* _EXERCISE_
In your copy, each record should read exactly as it does below, and no pictures should be present.

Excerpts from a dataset
<<<<

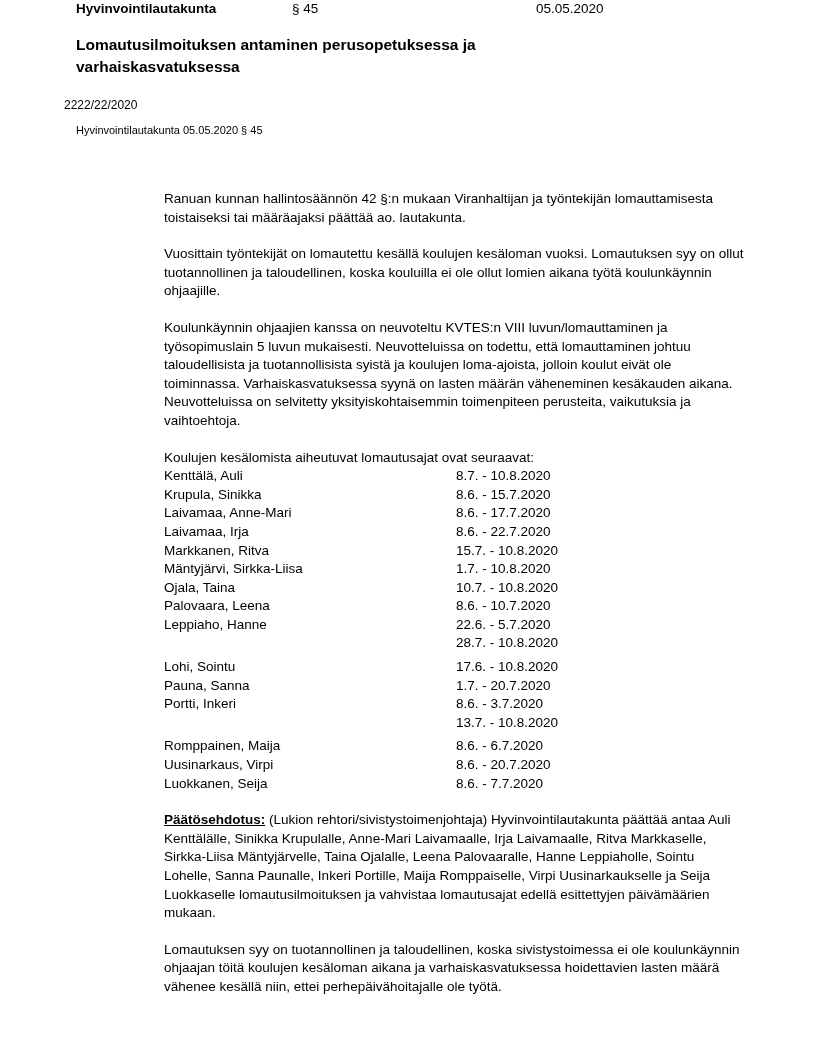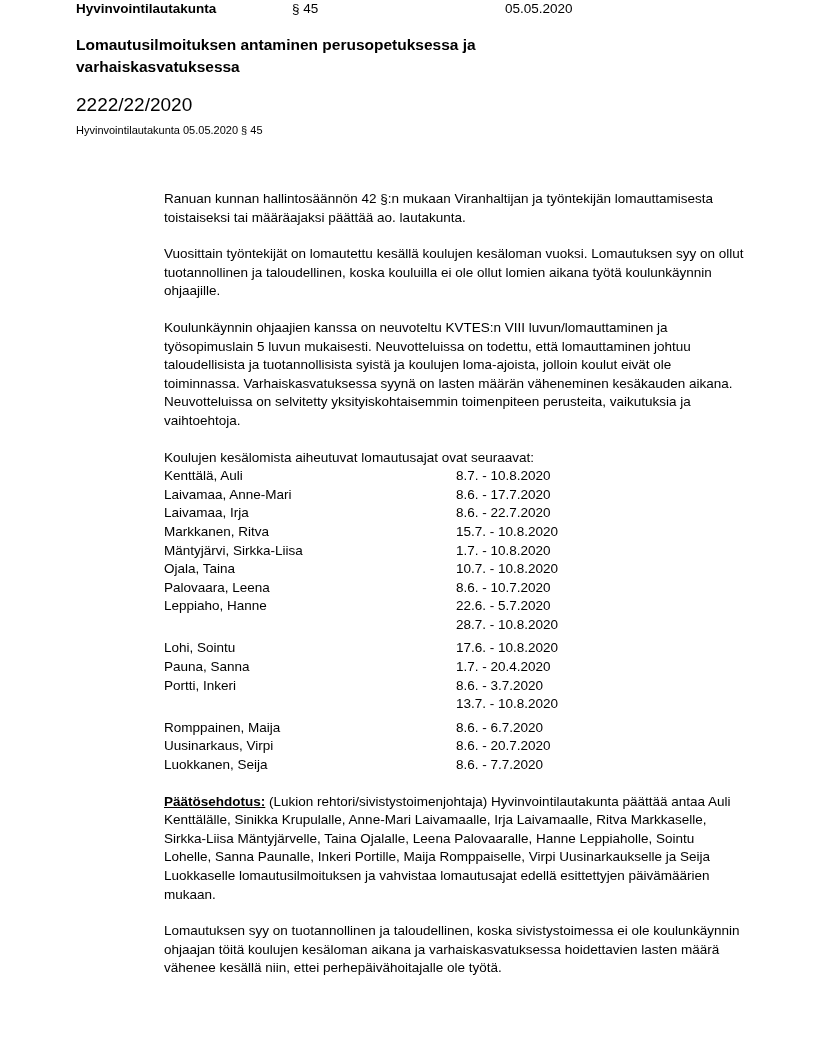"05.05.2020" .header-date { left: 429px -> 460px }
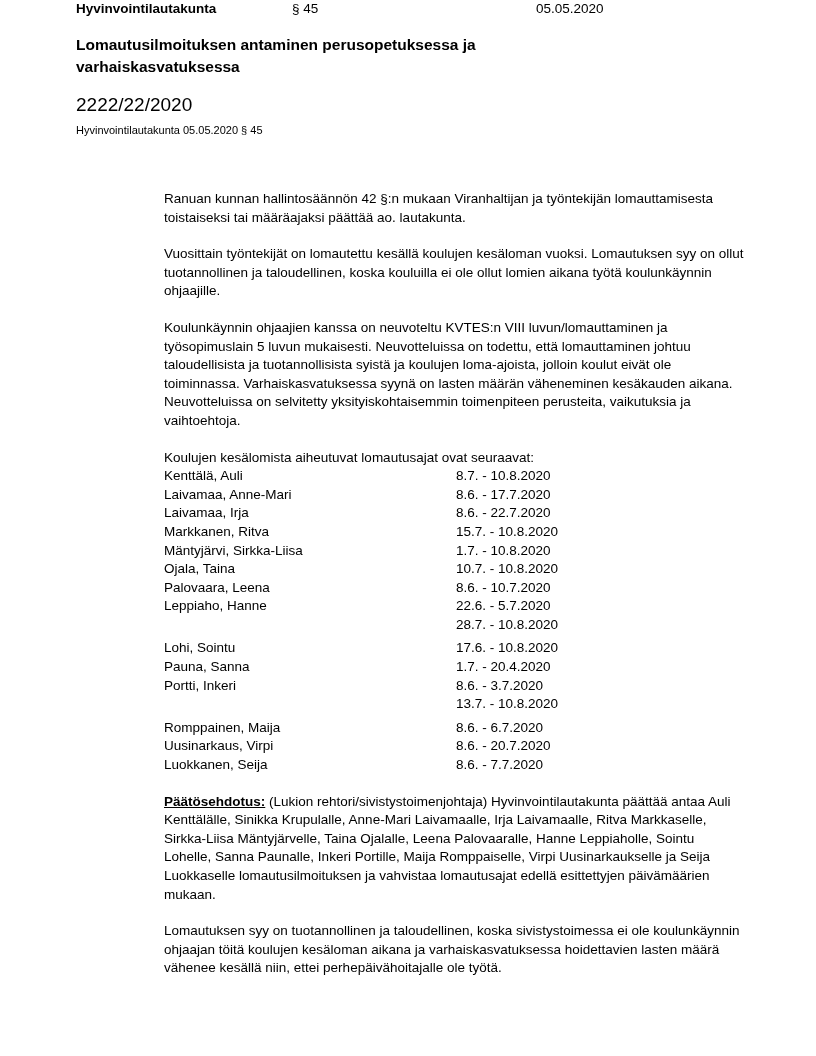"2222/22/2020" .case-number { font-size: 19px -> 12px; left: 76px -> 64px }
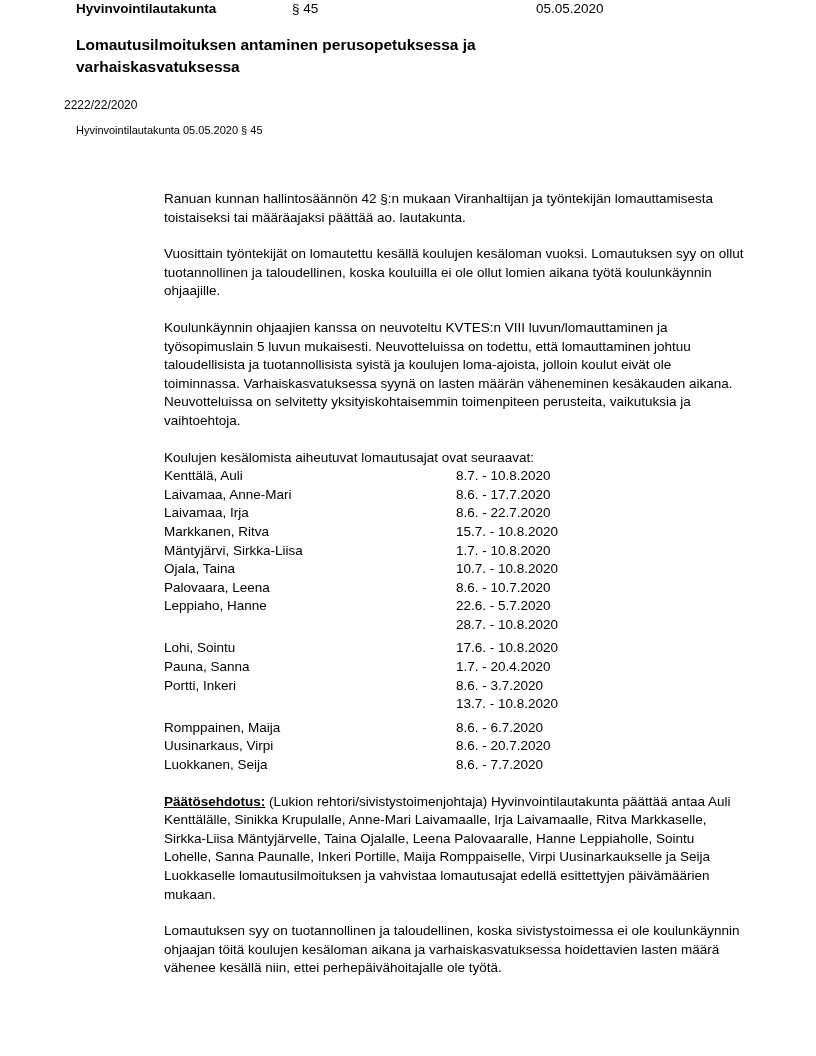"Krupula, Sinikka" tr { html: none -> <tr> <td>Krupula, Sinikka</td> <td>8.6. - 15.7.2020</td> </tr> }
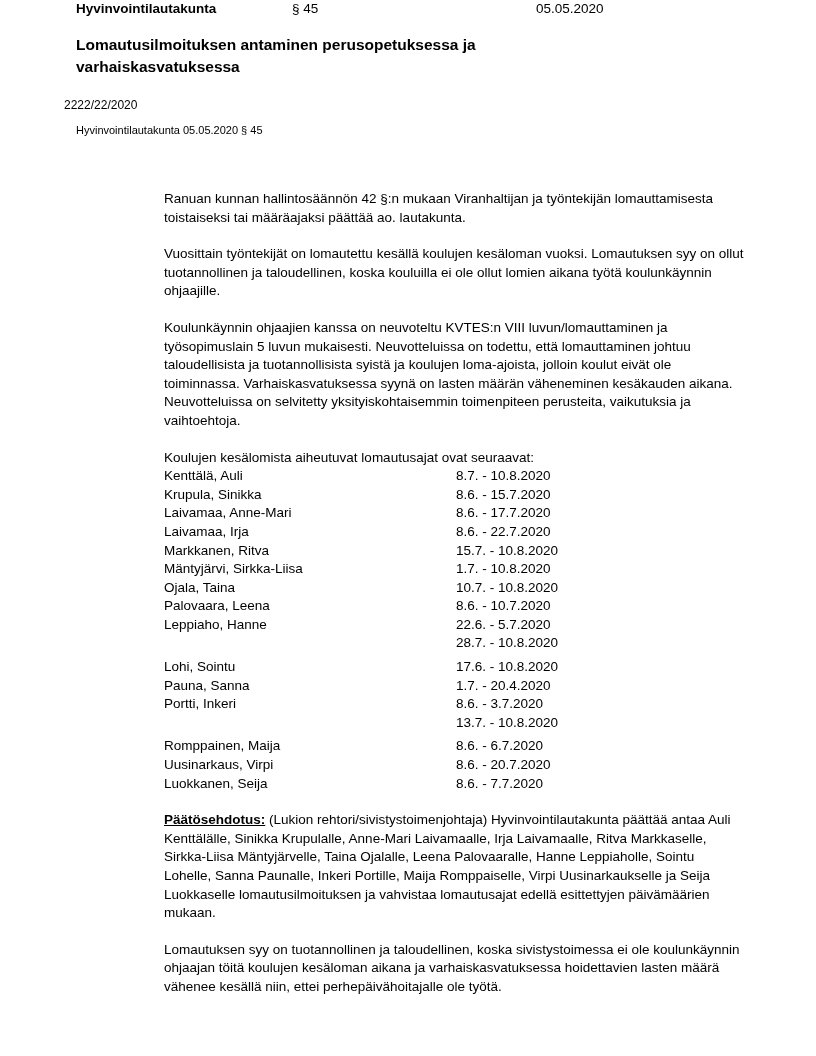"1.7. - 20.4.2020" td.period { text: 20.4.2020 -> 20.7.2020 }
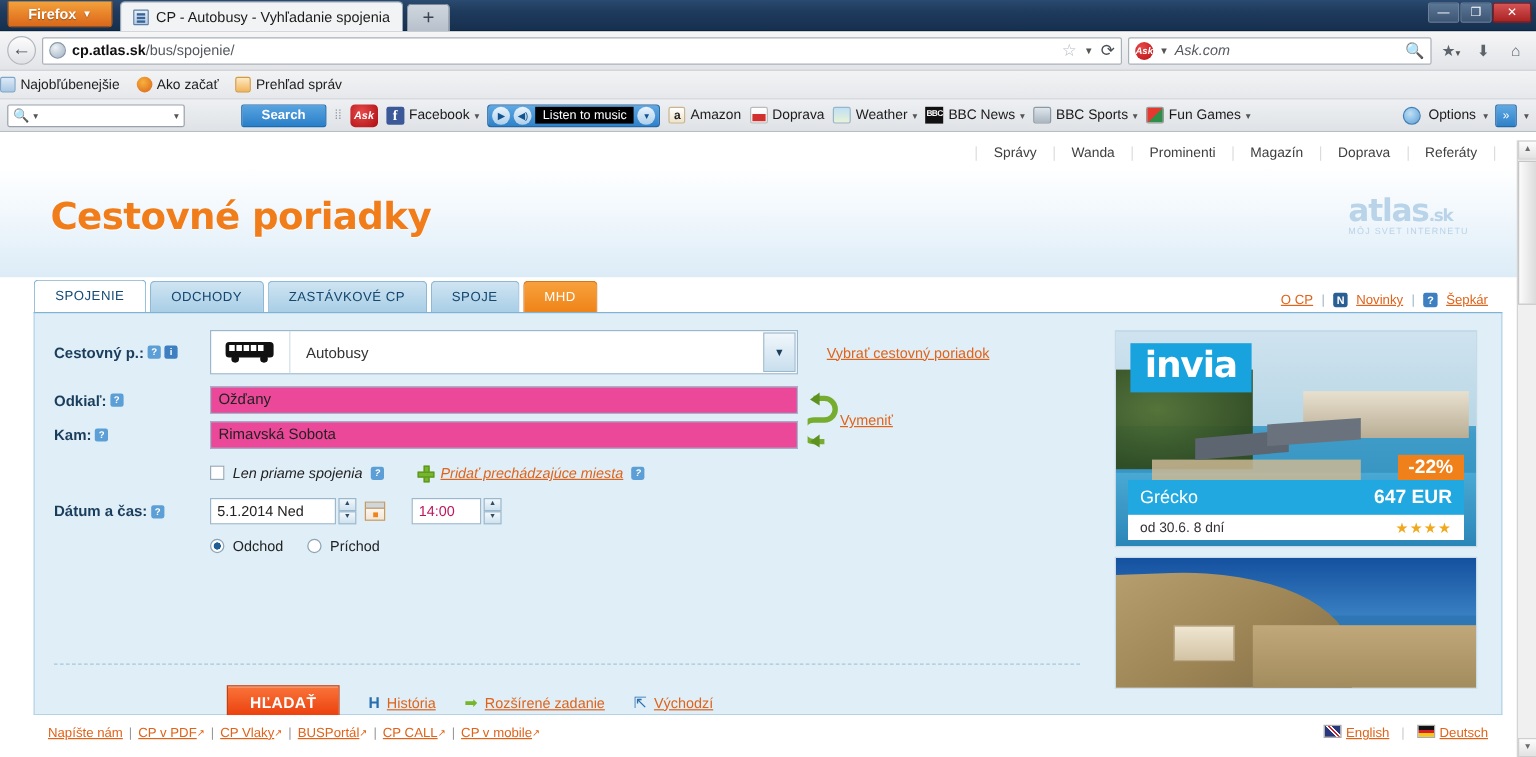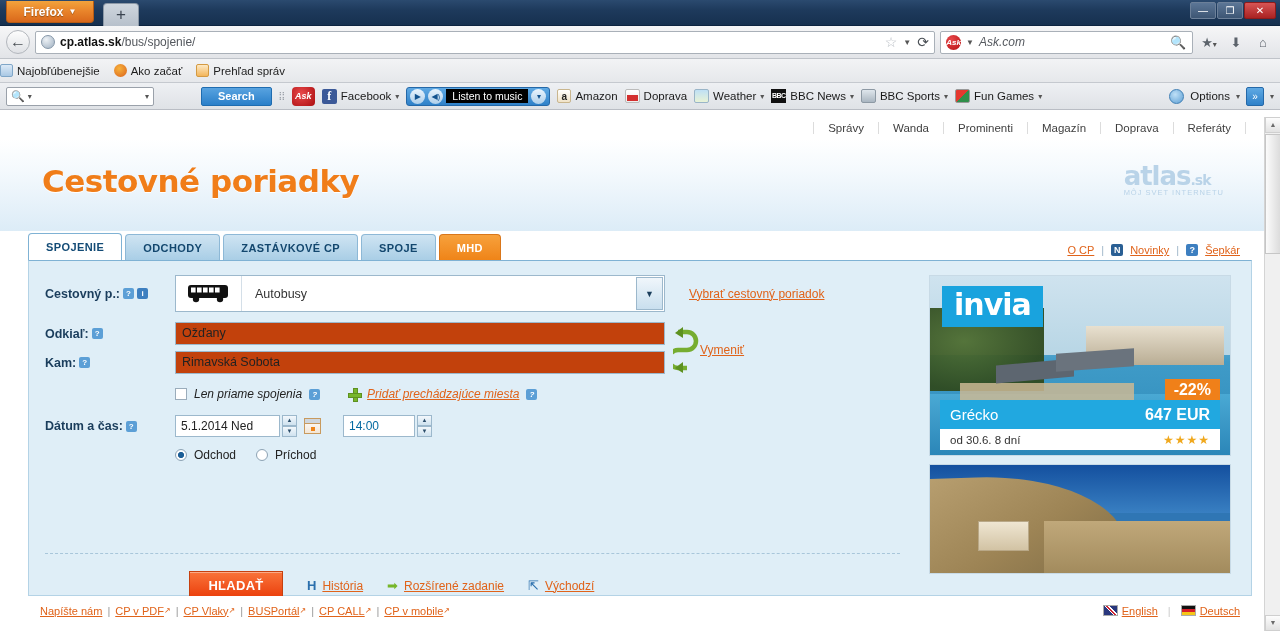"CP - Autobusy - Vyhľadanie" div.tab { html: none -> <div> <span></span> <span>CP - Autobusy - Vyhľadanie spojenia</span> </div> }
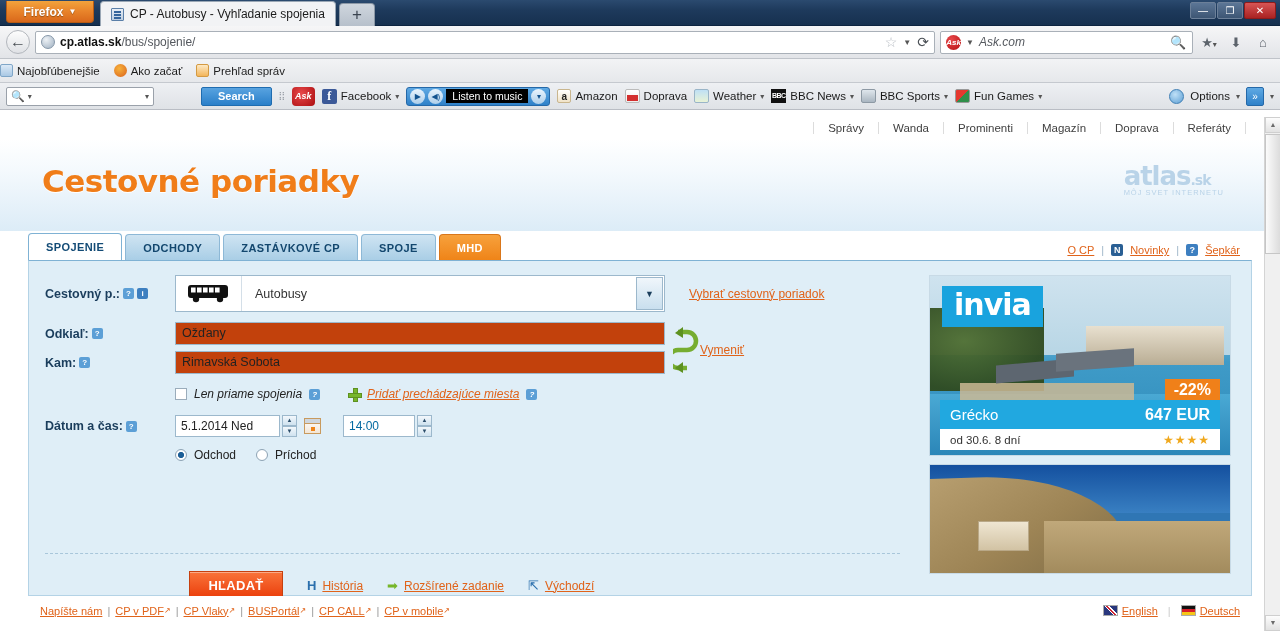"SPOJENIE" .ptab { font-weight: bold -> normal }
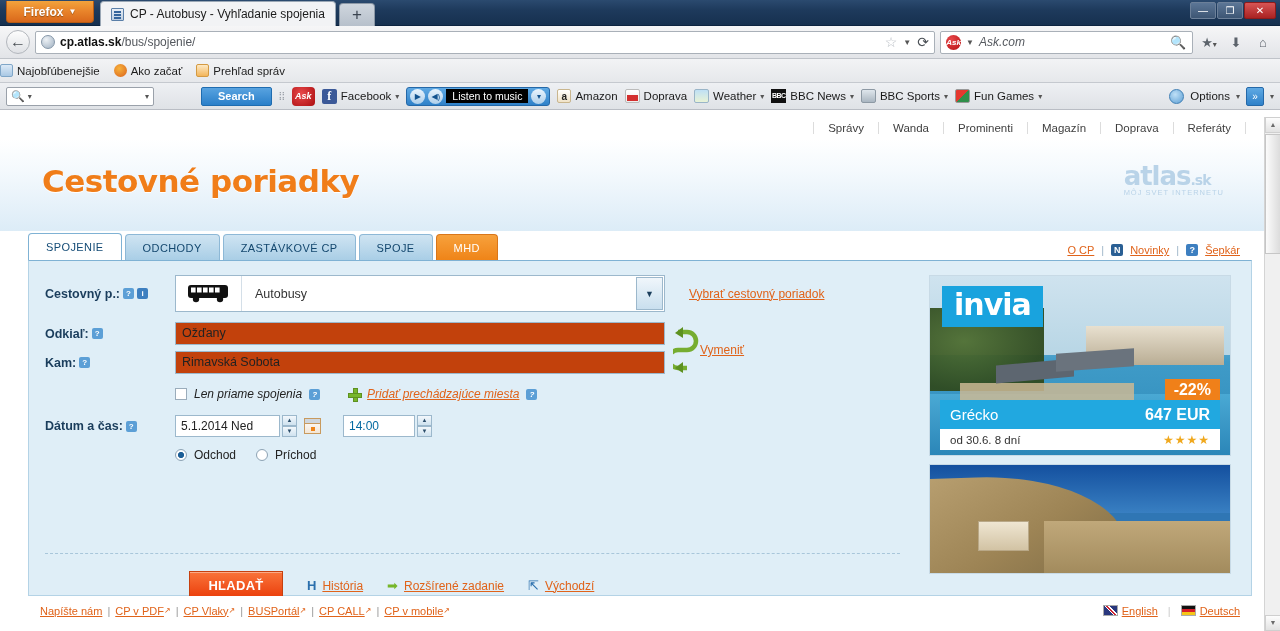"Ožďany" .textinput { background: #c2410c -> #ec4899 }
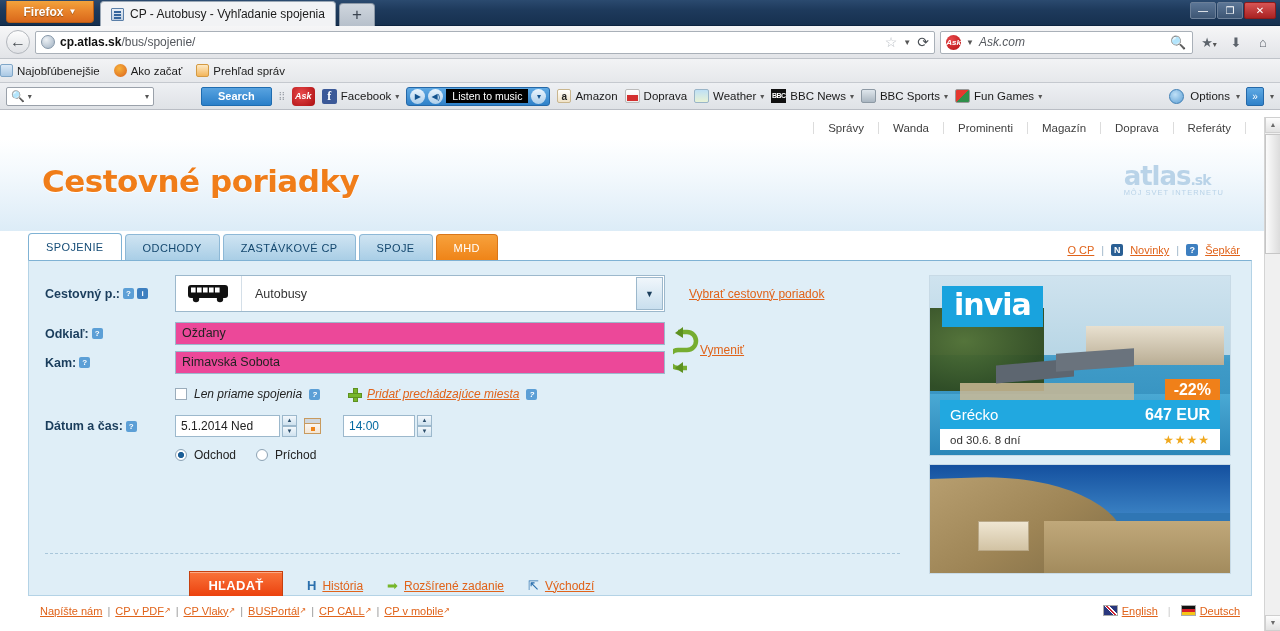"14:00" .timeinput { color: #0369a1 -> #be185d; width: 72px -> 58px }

>>>>

* _COMPLETED TASK_
"05.05.2020" .header-date { left: 429px -> 460px }
"2222/22/2020" .case-number { font-size: 19px -> 12px; left: 76px -> 64px }
"Krupula, Sinikka" tr { html: none -> <tr> <td>Krupula, Sinikka</td> <td>8.6. - 15.7.2020</td> </tr> }
"1.7. - 20.4.2020" td.period { text: 20.4.2020 -> 20.7.2020 }
"CP - Autobusy - Vyhľadanie" div.tab { html: none -> <div> <span></span> <span>CP - Autobusy - Vyhľadanie spojenia</span> </div> }
"SPOJENIE" .ptab { font-weight: bold -> normal }
"Ožďany" .textinput { background: #c2410c -> #ec4899 }
"14:00" .timeinput { color: #0369a1 -> #be185d; width: 72px -> 58px }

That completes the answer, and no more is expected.